Dickinson College professor (and occasional Reason contributor) Crispin Sartwell has a stunning piece in the Wall Street Journal about the ways in which anti-immmigration actions are killing small-town America in the name of preserving, what, the rule of law? Ethnic solidarity? An America that never existed?

The sad truth is, at least in many parts of the old industrial and agricultural East, immigrants are rehabbing places that native-born Americans deserted decades ago. Whether legal or not, these transplants don't pose any sort of public menace, so clearly law enforcement should have better things to do.

Writing from York Springs, Pennsylvania (official population: 800 and 46 percent Hispanic), Sartwell notes:

York Springs in recent years has developed a vibrant, intersectional culture, insofar as that's possible in such a sparsely populated place. Almost anyone might hire Renta Fiestas for a party. There was, until recently, even street life of sorts popping up: a Mexican food truck, children playing fútbol, the occasional interethnic teen couple holding hands at Griest Park…

There were at least 15 actions in York Springs during February and March, with many more since, including street arrests and traffic stops that have resulted in detentions. People are held at the prison in the city of York, 25 miles down the road, and the phrase "they took her to York" has become the expression for someone who's been taken into the immigration system….

York Springs is in Adams County, where apple-growing, picking, and processing dominates the local economy so much that a nearby high school's teams are called "The Canners." The workers who serve this economy are overwhelmingly Hispanic but this is Trump Country, with the current president carrying 66 percent of the vote. And yet, observes Sartwell,

The local growers, many of whom have been operating the family orchards for generations, worry they won't have enough manpower this fall to harvest the crop.

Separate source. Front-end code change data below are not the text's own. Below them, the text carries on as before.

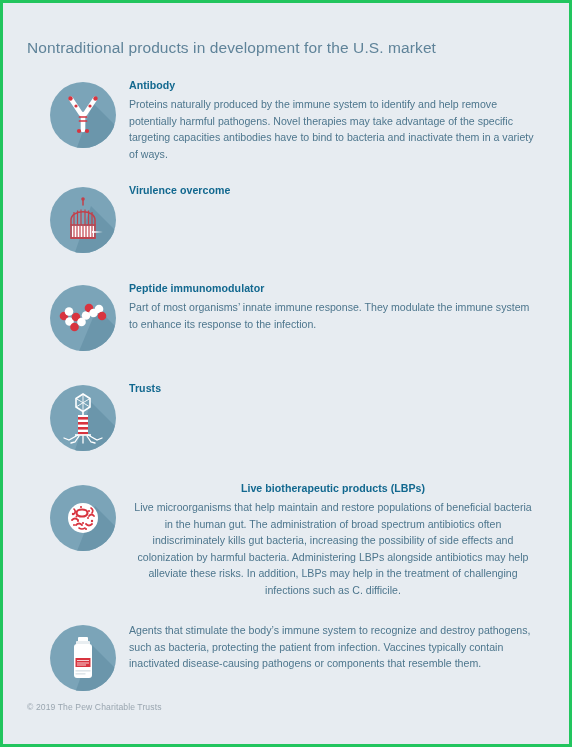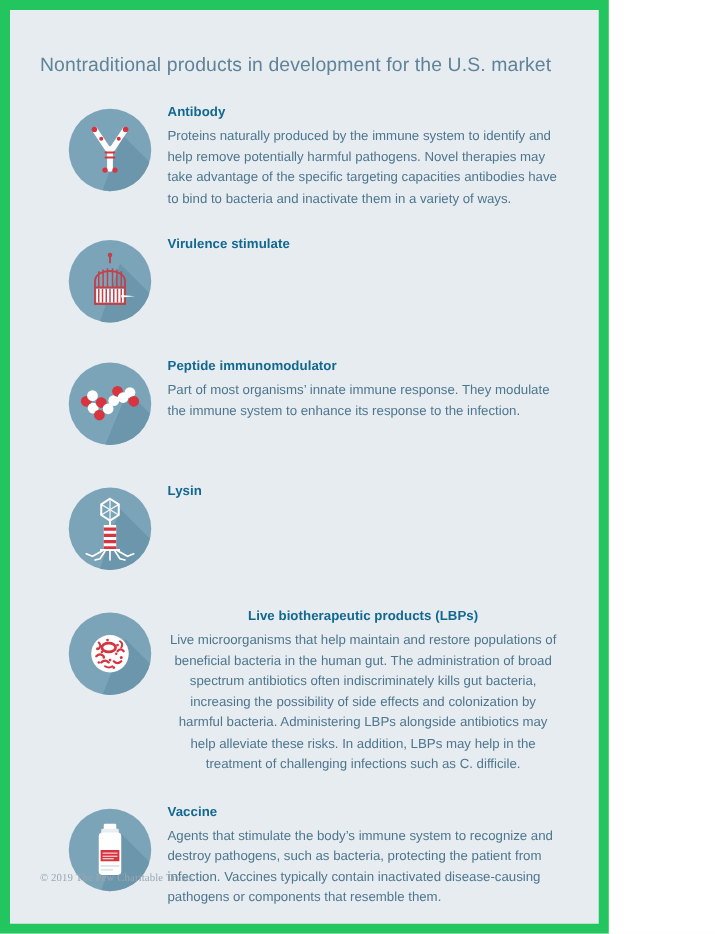--- a/index.html
+++ b/index.html
@@ -17,10 +17,10 @@
   .page {
     position: relative;
     box-sizing: border-box;
-    width: 487px;
+    width: 572px;
     height: 747px;
     background: #e7ecf1;
-    border: 8px solid #22c55e;
+    border: 3px solid #22c55e;
     padding: 0;
   }
 

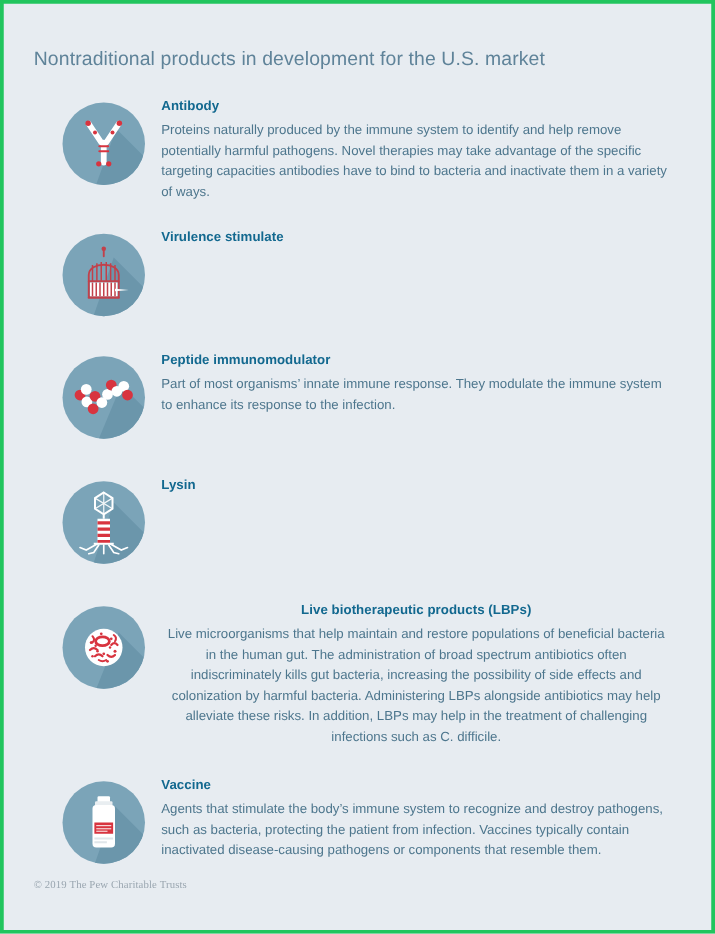--- a/index.html
+++ b/index.html
@@ -183,7 +183,7 @@
         </svg>
       </div>
       <div class="text-col">
-        <div class="sec-heading">Virulence stimulate</div>
+        <div class="sec-heading">Virulence overcome</div>
       </div>
     </div>
 

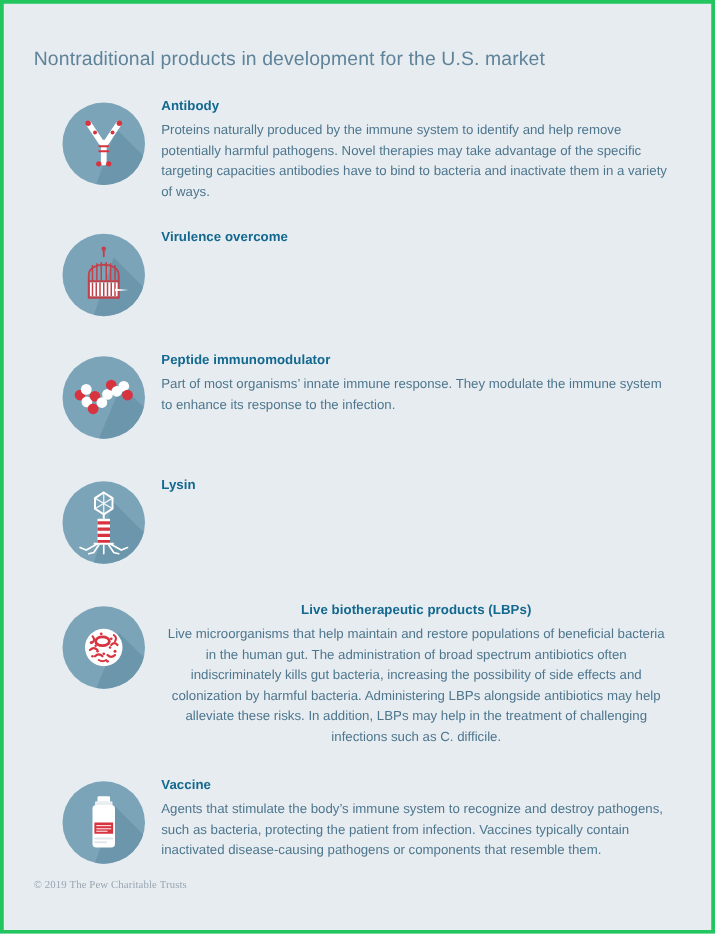--- a/index.html
+++ b/index.html
@@ -257,7 +257,7 @@
         </svg>
       </div>
       <div class="text-col">
-        <div class="sec-heading">Lysin</div>
+        <div class="sec-heading">Trusts</div>
       </div>
     </div>
 

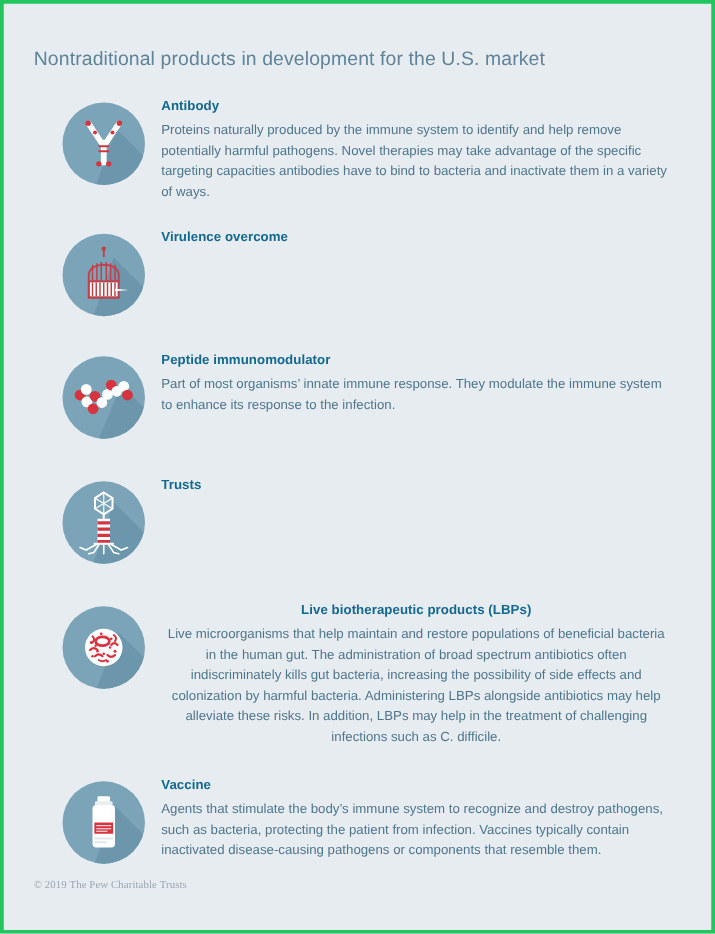--- a/index.html
+++ b/index.html
@@ -333,7 +333,6 @@
         </svg>
       </div>
       <div class="text-col">
-        <div class="sec-heading">Vaccine</div>
         <div class="sec-body">Agents that stimulate the body’s immune system to recognize and destroy pathogens, such as bacteria, protecting the patient from infection. Vaccines typically contain inactivated disease-causing pathogens or components that resemble them.</div>
       </div>
     </div>

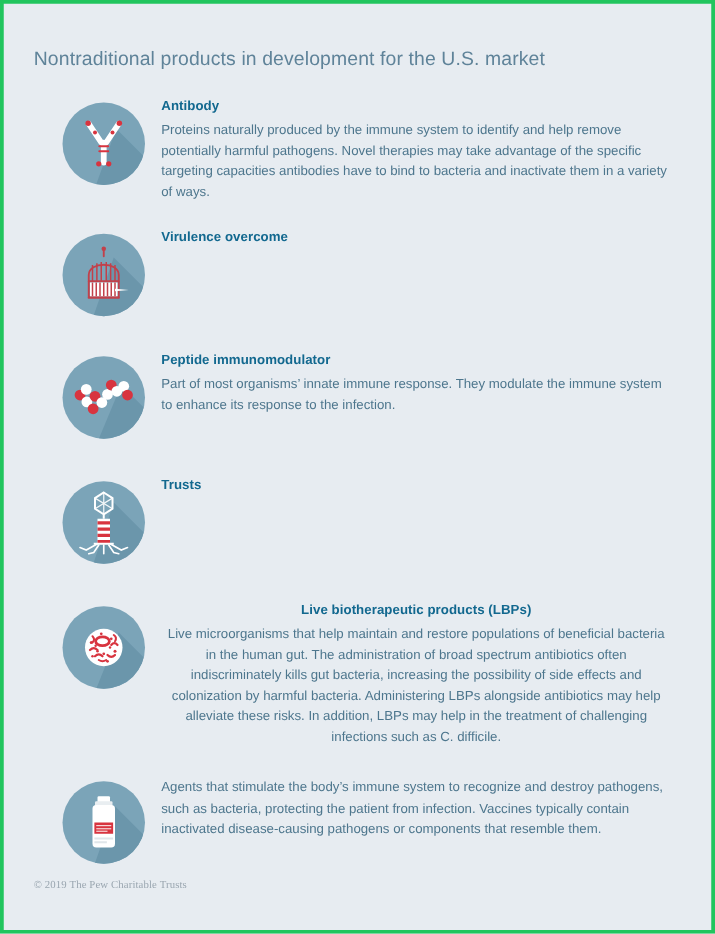--- a/index.html
+++ b/index.html
@@ -95,7 +95,6 @@
     font-size: 8.6px;
     color: #9aa6b0;
     letter-spacing: 0.1px;
-    font-family: Liberation Serif, serif;
   }
 </style>
 </head>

Sure, a lot of the white folk out here voted for Mr. Trump. Even then, many of them had reservations specifically about his immigration stance. I heard them expressed by Trump supporters in line to vote at the Latimore Township building. Now as we spiral into a local depression that is personal, cultural and economic, a lot of them are going to regret voting for him anyway.

Read the whole piece—about a place that conjures "Oaxaca in a Wyeth painting"—here.

Nationally, about one-quarter of farm workers (including apple pickers) are undcomented, and states from Georgia to Washington have struggled to bring in crops when immigration laws were strictly enforced. Perhaps the folks in York Springs and elsewhere will gain a deeper appreciation of how people who come here to work enrich us all, whether or not they speak the language or have the proper papers.

And the rest of us? We need to figure out what sorts of arguments might actually sway people who seem dedicated to the proposition that immigration is bad for America, despite all the evidence that it's about the only thing that keeps us going.